Additional analysis was performed to check the spacing between data
points to confirm that the rather long interpolation interval of
1800 seconds chosen for the CK made sense. This analysis showed that
most of the time, except for a very few cases, the spacing between
points was less that 128 seconds (as seen on the plot Figure 7), which
is adequate to allow interpolation for a three axis stabilized,
slowly rotating spacecraft:
Figure 7
On the other hand this analysis showed that the data stored in the
file came not from a single, fixed frequency "stream" (a set of
packets generated every 128, 64, or 16 seconds) but from a
combination of two or more asynchronous streams, as suggested by the
diagonal lines on this zoom-in plot Figure 8:
Figure 8
Further zoom-in to a millisecond level indicated that numerous
points in the file were just one to a few milliseconds apart, as
seen on this plot Figure 9:
Figure 9
While such close spacing in itself doesn't always indicate a
problem, in the case of Hayabusa it seemed to be an issue due to
possible different on-board delays for the various asynchronous
streams. Because of the possible different delays some of the close
neighbor quaternions appear to be incorrectly time tagged, as seen
in the two examples below in which the quaternions marked by (*)
appear to be out of place compared to the trends established by
their neighbors:
2005-11-03T05:23:09.58000 +0.73761440580137
2005-11-03T05:23:12.76700 +0.73742965636688
2005-11-03T05:23:20.76600 +0.73846154665125 (*)
2005-11-03T05:23:20.76700 +0.73705486031520
2005-11-03T05:23:25.57900 +0.73685107236940
2005-10-20T04:44:49.32500 +0.69323771051346
2005-10-20T04:46:36.41600 +0.68483801616792
2005-10-20T04:46:54.16500 +0.68375293310090
2005-10-20T04:46:54.16600 +0.68483801616792 (*)
2005-10-20T04:46:57.32200 +0.68363023030721
While no acceptable approach was found to correct this particular
issue, a new CK file "hayabusa_itokawarendezvous_v02n.bc" excluding
the non physically possible quaternions and containing made-up
angular velocities to increase the file's usability was created for
the archive using the dumped quaternions and the same MSOPCK setup
parameters as those that were used to make the original
long-coverage HJST CK.
SCLK File Created by HJST
-------------------------
The Hayabusa on-board clock correlation provided in the SCLK file
"hayabusa.tsc" created by HJST was analyzed by comparing it against
the reference, single linear segment correlation trend passing
through the SCLK's first and last correlation points. This reference
correlation trend was encapsulated into an auxiliary SCLK kernel
with clock attributes identical to those of the HJST SCLK kernel
and the following single correlation record:
3.35581810000000e+07 1.05712107715935e+08 0.031249185802
The correlation provided by the HJST and reference SCLK kernels were
compared using a custom program that converted a set of Ephemeris Times
(ETs) to SCLKs using the HJST SCLK kernel, then converted the SCLKs
back to ETs using the reference SCLK kernel, and finally subtracted
the resultant ETs from the input ETs to compute the difference
between correlations. This plot Figure 10 illustrates the difference
over the course of the mission, from launch through the end of
operations at Itokawa:
Figure 10
The plot above clearly indicates that the Hayabusa on-board clock
ran at two different rates, apparent from two distinct up and down
global trends, and switched between these rates a few times during
the mission, probably after commands from the ground control center.

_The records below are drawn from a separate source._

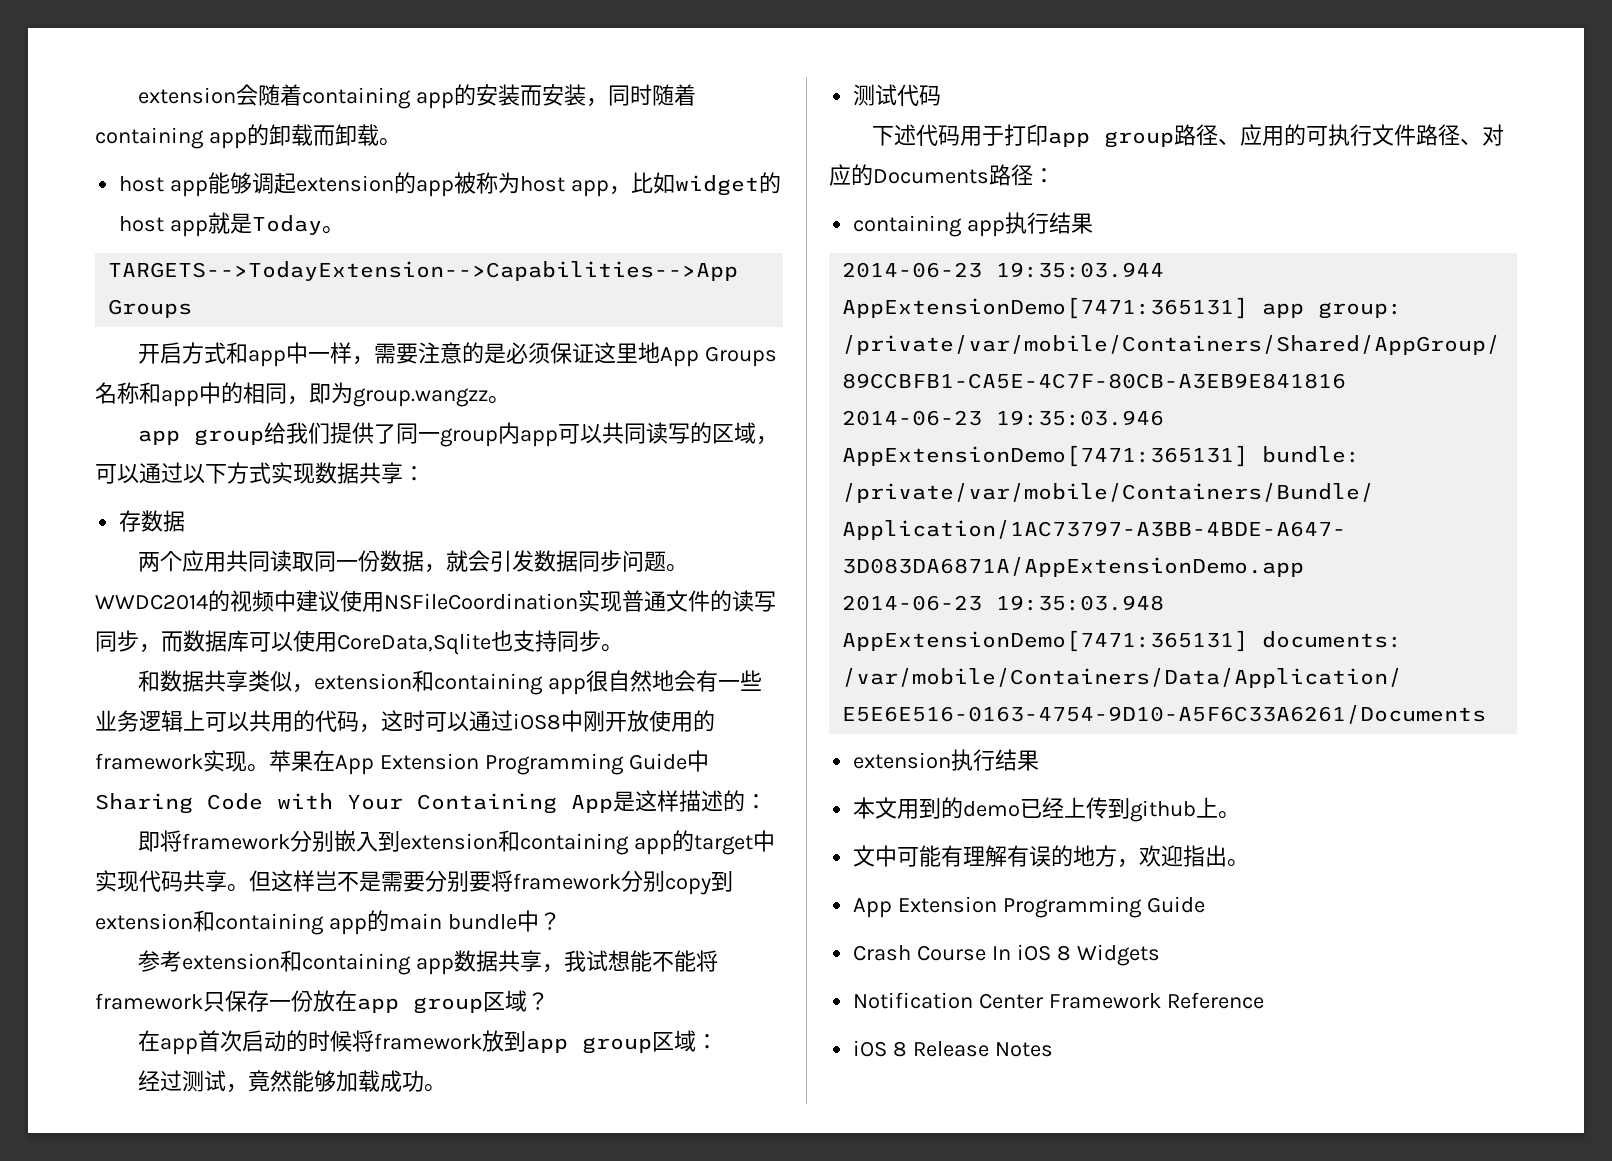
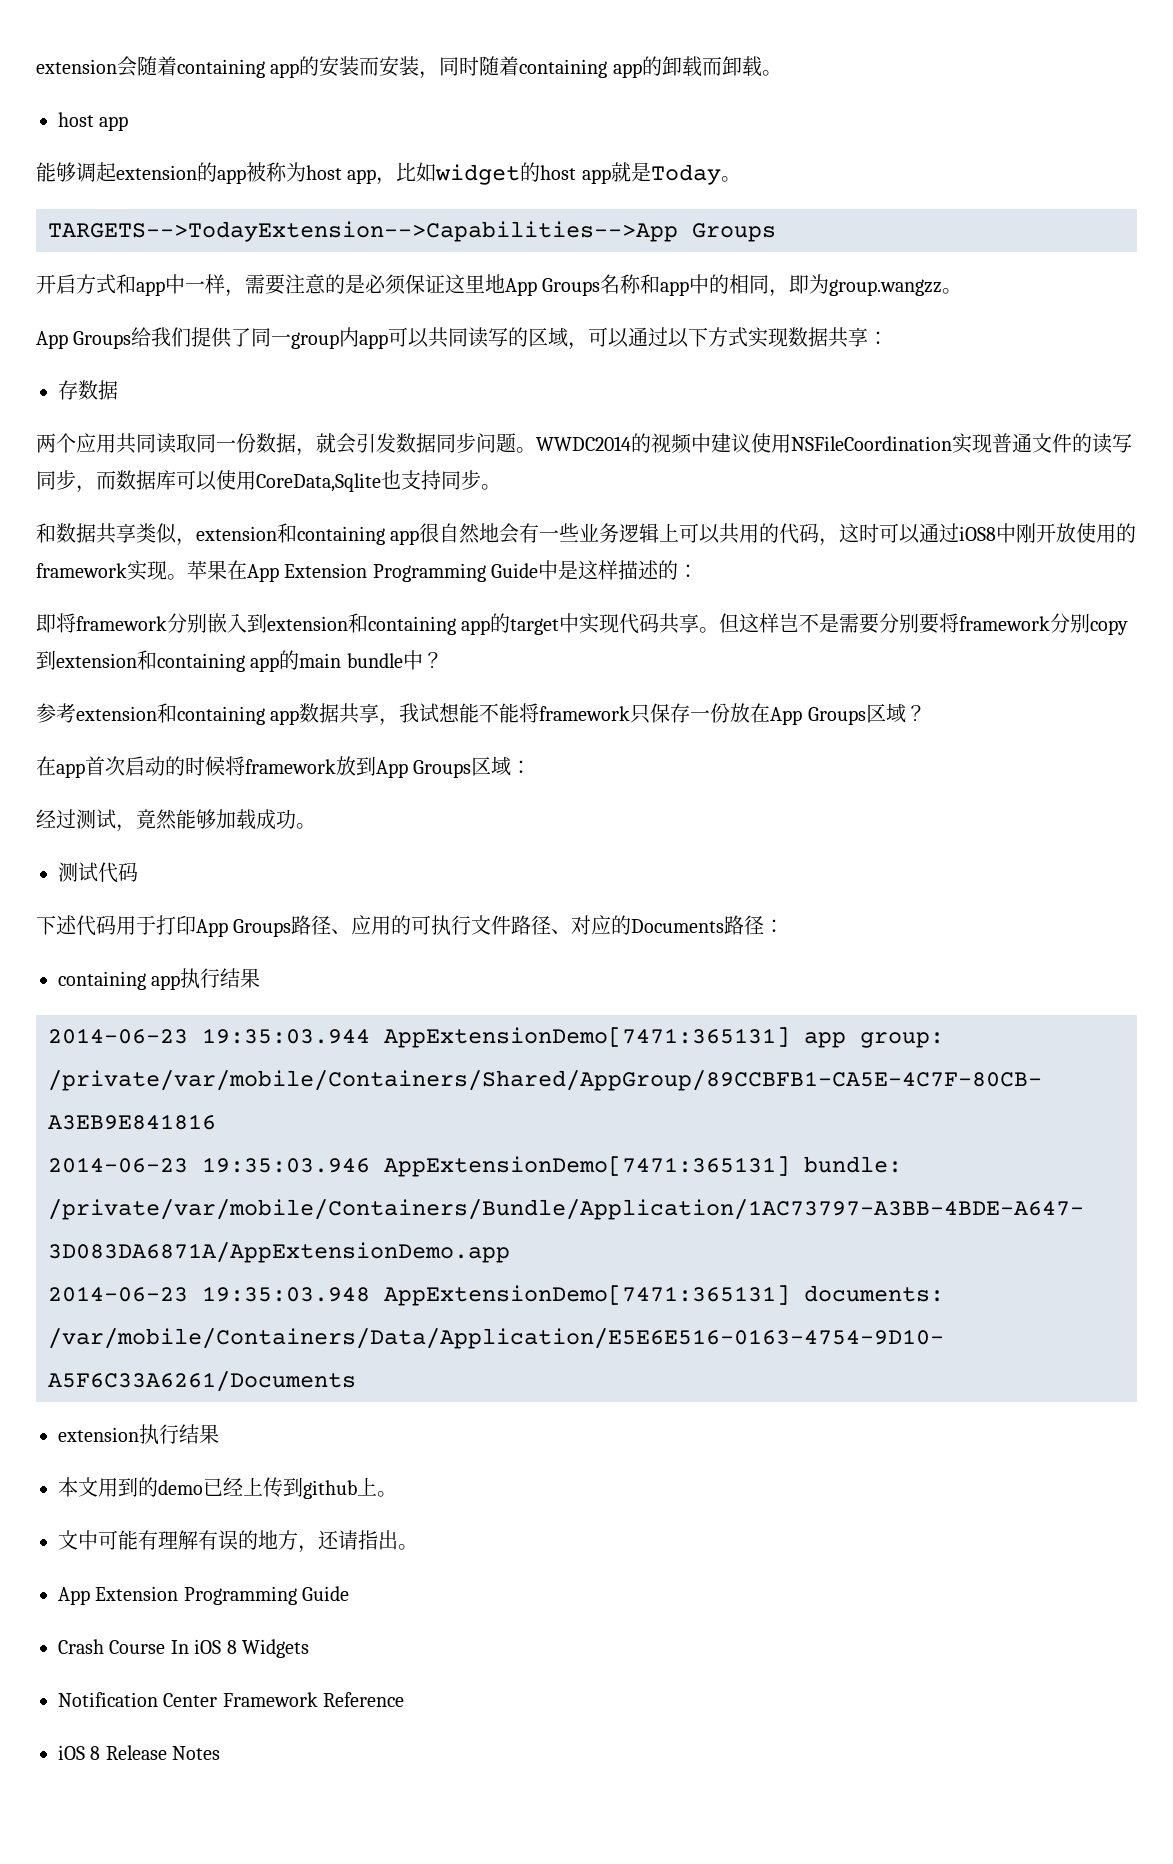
  extension会随着containing app的安装而安装，同时随着containing app的卸载而卸载。
- host app能够调起extension的app被称为host app，比如widget的host app就是Today。
+ host app
+ 能够调起extension的app被称为host app，比如widget的host app就是Today。
- app group给我们提供了同一group内app可以共同读写的区域，可以通过以下方式实现数据共享：
+ App Groups给我们提供了同一group内app可以共同读写的区域，可以通过以下方式实现数据共享：
- 苹果在App Extension Programming Guide中Sharing Code with Your Containing App是这样描述的：
+ 苹果在App Extension Programming Guide中是这样描述的：
- 参考extension和containing app数据共享，我试想能不能将framework只保存一份放在app group区域？
+ 参考extension和containing app数据共享，我试想能不能将framework只保存一份放在App Groups区域？
- 在app首次启动的时候将framework放到app group区域：
+ 在app首次启动的时候将framework放到App Groups区域：
- 下述代码用于打印app group路径、应用的可执行文件路径、对应的Documents路径：
+ 下述代码用于打印App Groups路径、应用的可执行文件路径、对应的Documents路径：
- 文中可能有理解有误的地方，欢迎指出。
+ 文中可能有理解有误的地方，还请指出。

It also indicates a problematic correlation area during the last
third of the cruise to Itokawa, apparent from the up-and-down jumps
of almost twenty seconds seen in this zoom-in plot Figure 11:
Figure 11
Fortunately the correlation for the period of operations at Itokawa
looks much more smooth, as seen on this zoom-in plot Figure 12:
Figure 12
During this period the magnitudes of the "spikes", which are most
likely artifacts of inaccurate input time correlation data and/or
improper modeling in the correlation algorithm, are on the order of
0.2 seconds, as seen on this zoom-in plot Figure 13:
Figure 13
No attempts to produce an improved version of the HJST SCLK kernel
were made during the archive preparation process.